Signing a JWT?

Does anyone have a full working example of signing JWTs? I guess this is partly a question about the process too… this is related to earlier work I did (and this other post).

When you complete a sign-in with Google, you are given a JWT. You can can look up the PEM that was used to sign the key at https://www.googleapis.com/oauth2/v1/certs

And that can be used to verify that the JWT has not been tampered with.

From

There’s this Elixir example:

key = 'the shared secret key here'
message = 'the message to hash here'

signature = :crypto.hmac(:sha256, key, message)

# to lowercase hexits
Base.encode16(signature, case: :lower)

When you’re dealing with a JWT, the message is a Base64 encoding of the JSON header + the JSON claims. But what’s the key in this scenario? When Google lets us query its PEM, what is in that PEM? Is it a private key? A public key? Or a combination? And what gets used to sign the JWT?

I’m writing tests around this stuff, so I need to be able to generate a public + private key, convert them (or one of them?) to PEM format, and then properly sign the key so that the JWT can be properly checked.

Hey @fireproofsocks it’s a private key. Here is code I wrote to validate JWT keys against google firebase pem. You can probably refactor it to grab pems from somewhere else.
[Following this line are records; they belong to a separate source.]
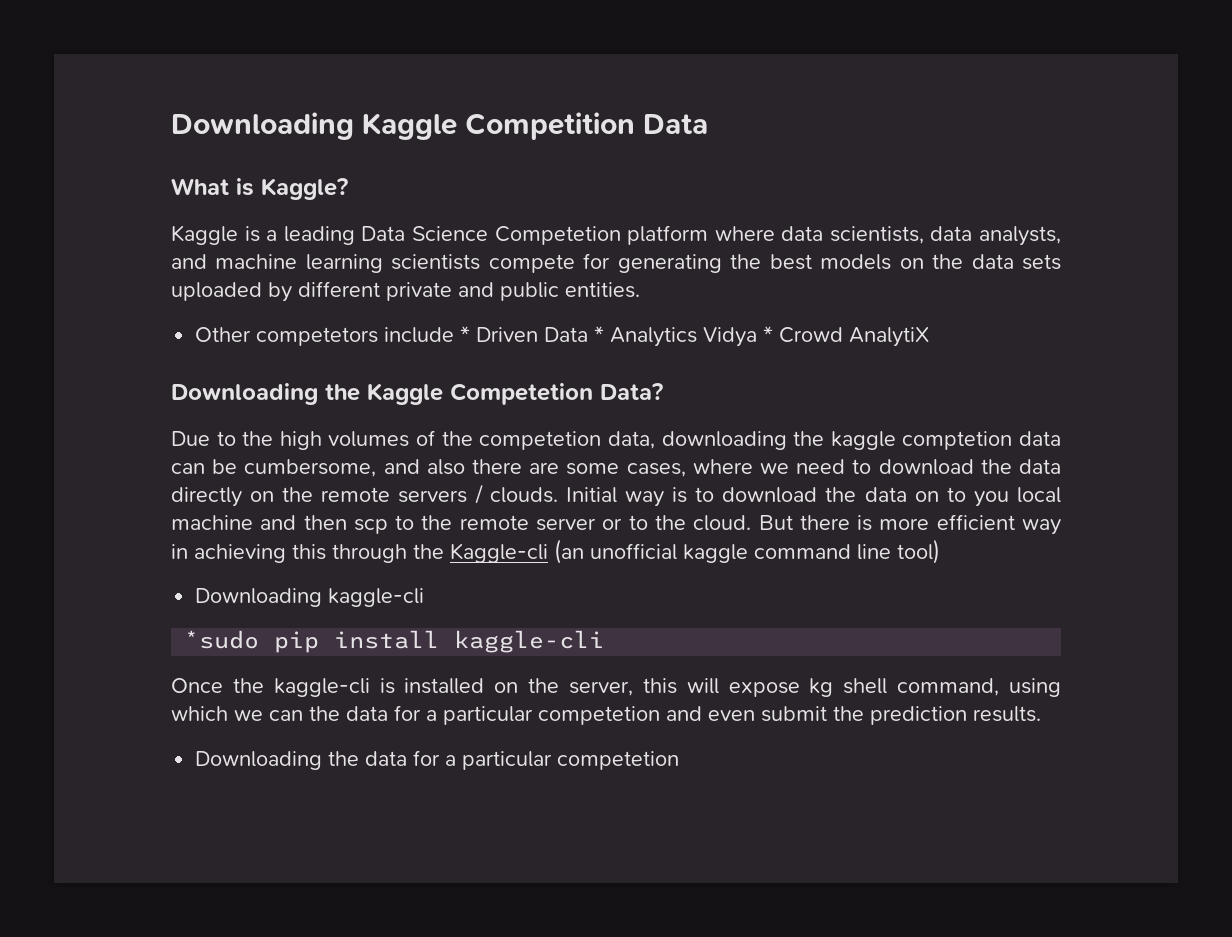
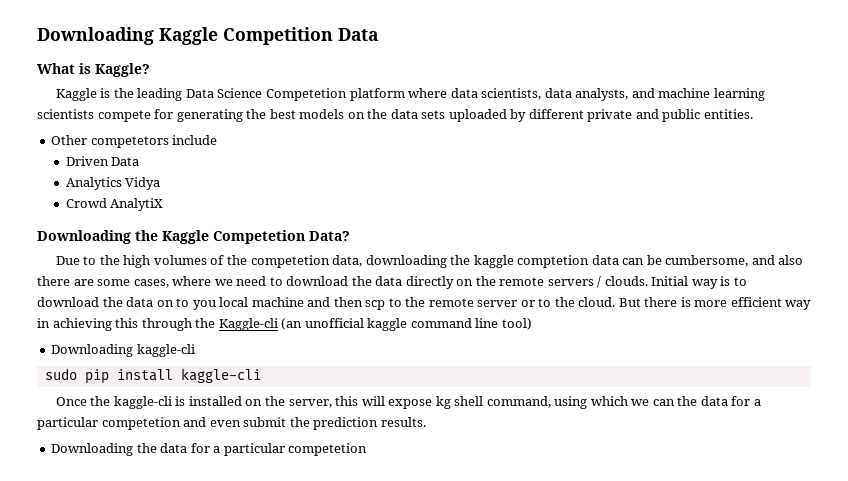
[266,230,278,241] a -> [113,88,134,98] the
[460,326,471,342] * -> (218, 140) //
[594,326,605,342] * -> (140, 161) //
[763,326,774,342] * -> (161, 183) //
[184,630,260,649] *sudo -> [44,368,77,380] sudo

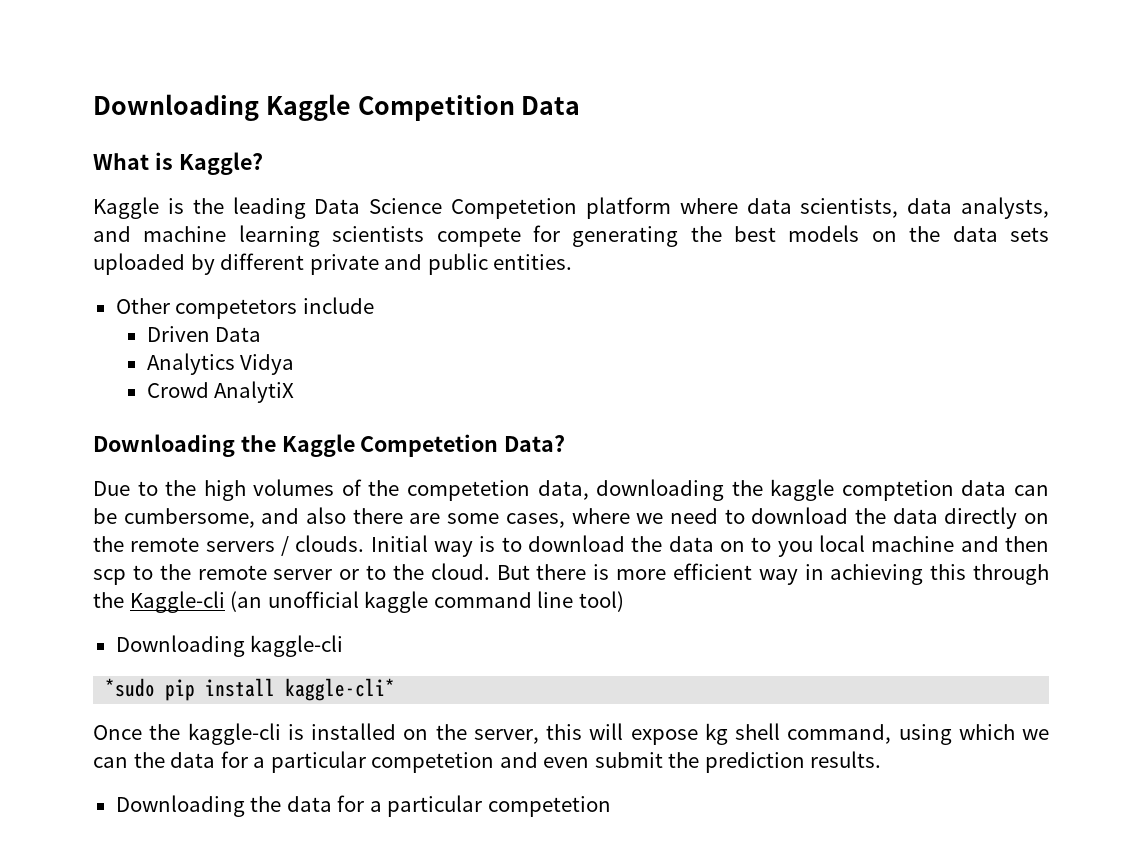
[44,368,77,380] sudo -> [105,678,156,697] *sudo
[180,368,261,383] kaggle-cli -> [285,678,396,701] kaggle-cli*

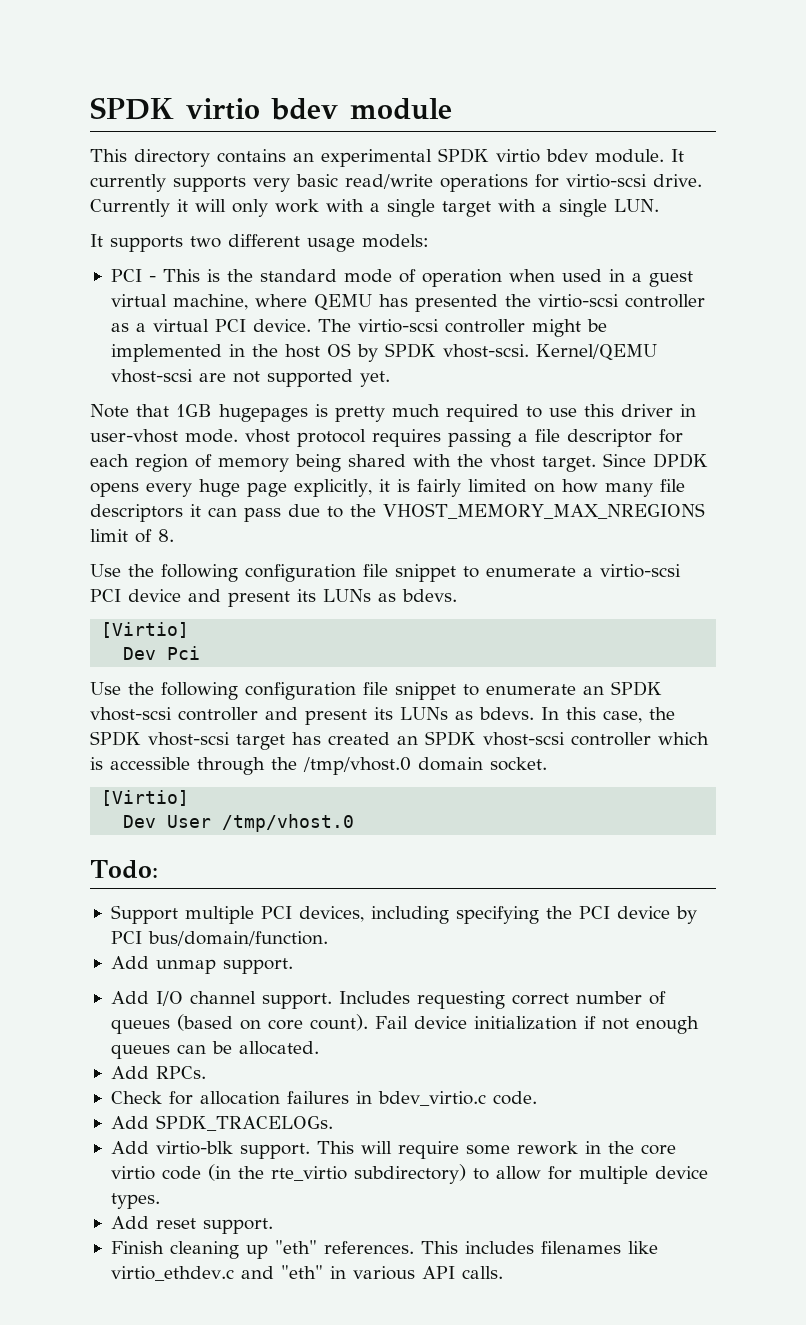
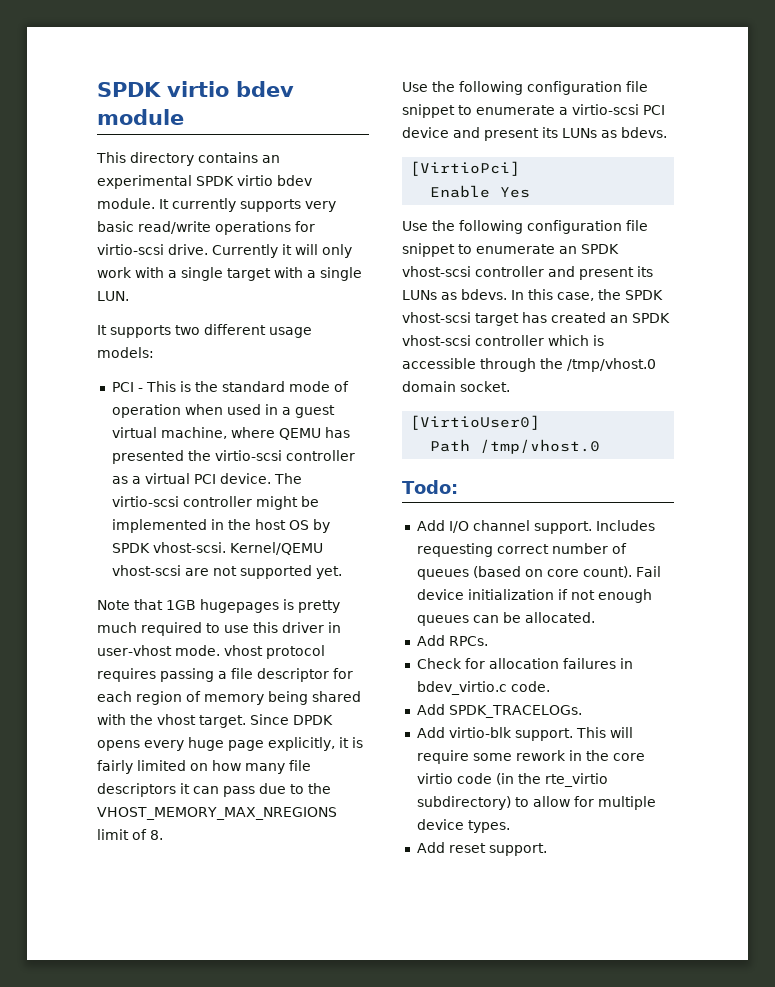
[101,622,190,638] [123,646,201,660] [Virtio] // Dev Pci -> [410,161,521,176] [430,185,531,198] [VirtioPci] // Enable Yes
[101,790,190,806] [123,815,212,828] [Virtio] // Dev User -> [410,415,541,430] [430,439,471,452] [VirtioUser0] // Path
[110,905,697,924] [110,931,328,946] [110,956,293,974] // Support multiple PCI devices, including specifying the PCI device by PCI bus/domain/function. // Add unmap support. -> (458, 487) none
[110,1240,658,1259] [110,1265,503,1281] // Finish cleaning up "eth" references. This includes filenames like virtio_ethdev.c and "eth" in various API calls. -> (547, 849) none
First, I had a genserver which, on boot, would fetch the keys from Google and put them in ets:

def request_keys(_) do
    url = keys_url()

    {:ok, 200, headers, body} = :hackney.request(:get, url, [], "", [:with_body])

    {_, cache_control} =
      Enum.find(headers, fn {k, _} ->
        String.downcase(k) == "cache-control"
      end)

    [_, expire_in] = Regex.run(~r/max\-age\=([0-9]*),/, cache_control)
    expire_in = String.to_integer(expire_in)

    body
    |> Jason.decode!()
    |> Map.values()
    |> Enum.map(&JOSE.JWK.from_pem/1)
    |> Enum.map(fn key ->
      %{type: :firebase, key: key, expire_in: expire_in * 1000}
    end)
  end

  defp keys_url() do
    "https://www.googleapis.com/robot/v1/metadata/x509/securetoken@system.gserviceaccount.com"
  end

That’s the fetching and parsing code, the ets and refresh based on expires in is left as an exercise to the reader.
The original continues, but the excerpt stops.